The uncertainties with all these processes are propagated for each sample in each window/spectrum.

The number of CCD spectra successfully treated by the FullExtraction pipeline is $\sim$2 billion, among them, $\sim$540 million have undergone successfully deblending. The number of input spectra that have been removed during the processing is $\sim$855 million, among them $\sim$600 million are removed because could not be deblended, and another $\sim$135 million because they were contaminated by a relatively bright source with no RVS window.

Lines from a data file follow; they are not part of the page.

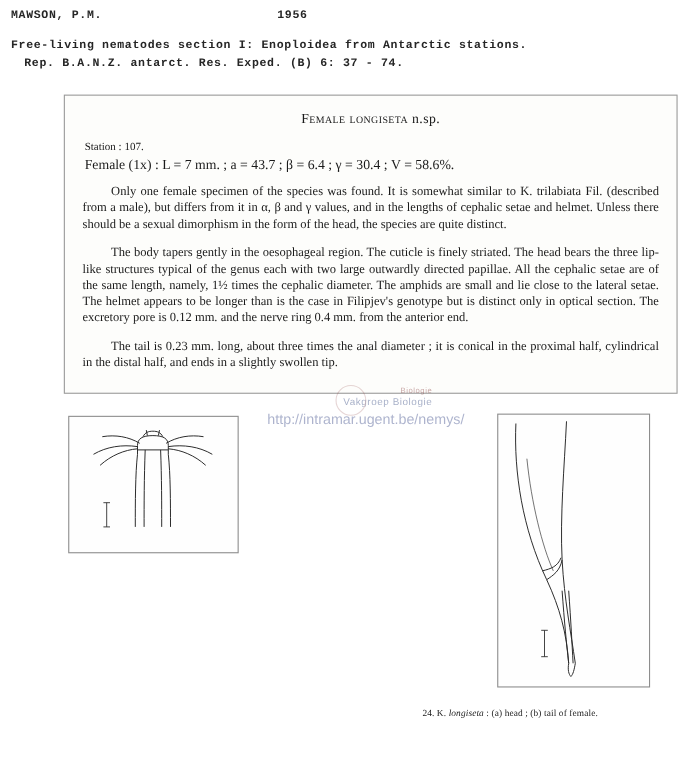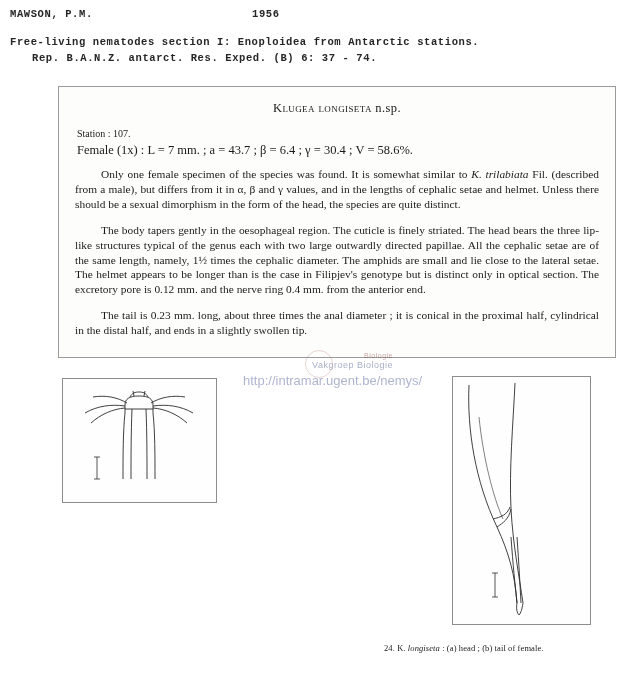"Rep. B.A.N.Z. antarct. Res. Exped." #hdr-ref { left: 20px -> 10px }
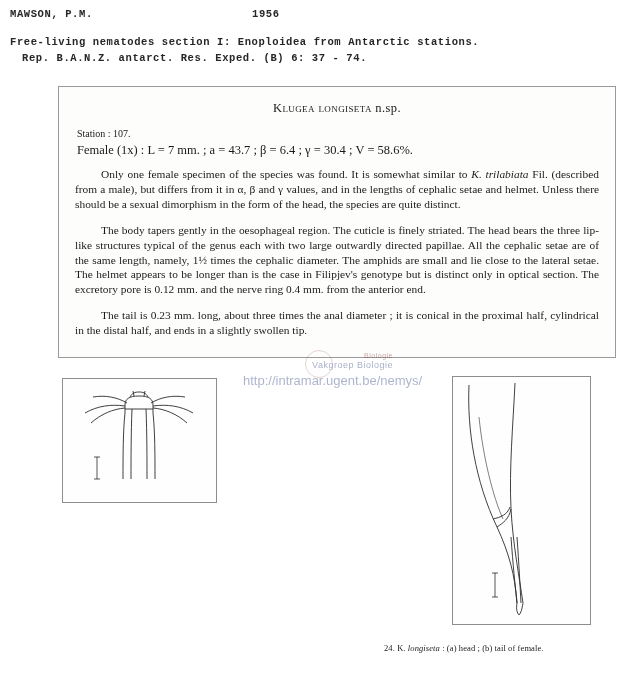"Klugea longiseta" span { text: Klugea -> Female }
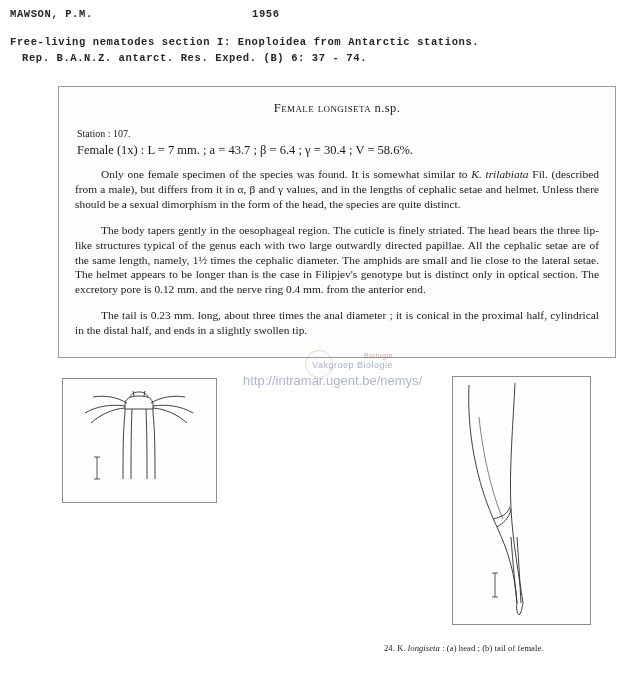"K. trilabiata" .it { font-style: italic -> none }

The $\sim$2 billion cleaned and calibrated spectra successfully produced by FullExtraction are input to the STAMTA pipeline, and used in the single-transit analysis (Section 6.4.8).

## Determine atmospheric parameters

The astrophysical parameters ($T_{\rm eff}$, $\log g$ and $[\rm Fe/H]$) are needed in the further processing, to select the appropriate synthetic spectrum (Section 6.2.3) for each observed spectrum. The first approach is the use of the auxiliary data file (Section 6.2.3) that contains the atmospheric parameters for some stars: if this information is lacking for a given star, the atmospheric parameters from the input (Section 6.2.1) are used, which are computed with a preliminary version of Apsis (V3.1) (see Chapter 11 for a description of the Apsis pipeline). However there are some stars for which also this information is lacking. For the stars with $G_{\mathrm{RVS}}^{\rm{ext}}\leq 12$ mag, the astrophysical parameters are determined from Pearson correlation with all of the templates generated (Section 6.4.8) from the restricted set of synthetic spectra in Section 6.2.3. The template that gives the highest correlation peak determines the parameters for that star; for a more detailed description see Sartoretti et al. (2018, Section 6.5). The solar atmospheric parameters are assigned to the stars with $G_{\mathrm{RVS}}^{\rm{ext}}>12$ mag. The origin of the atmospheric parameters associated to these stars is set rv_atm_param_origin = 333.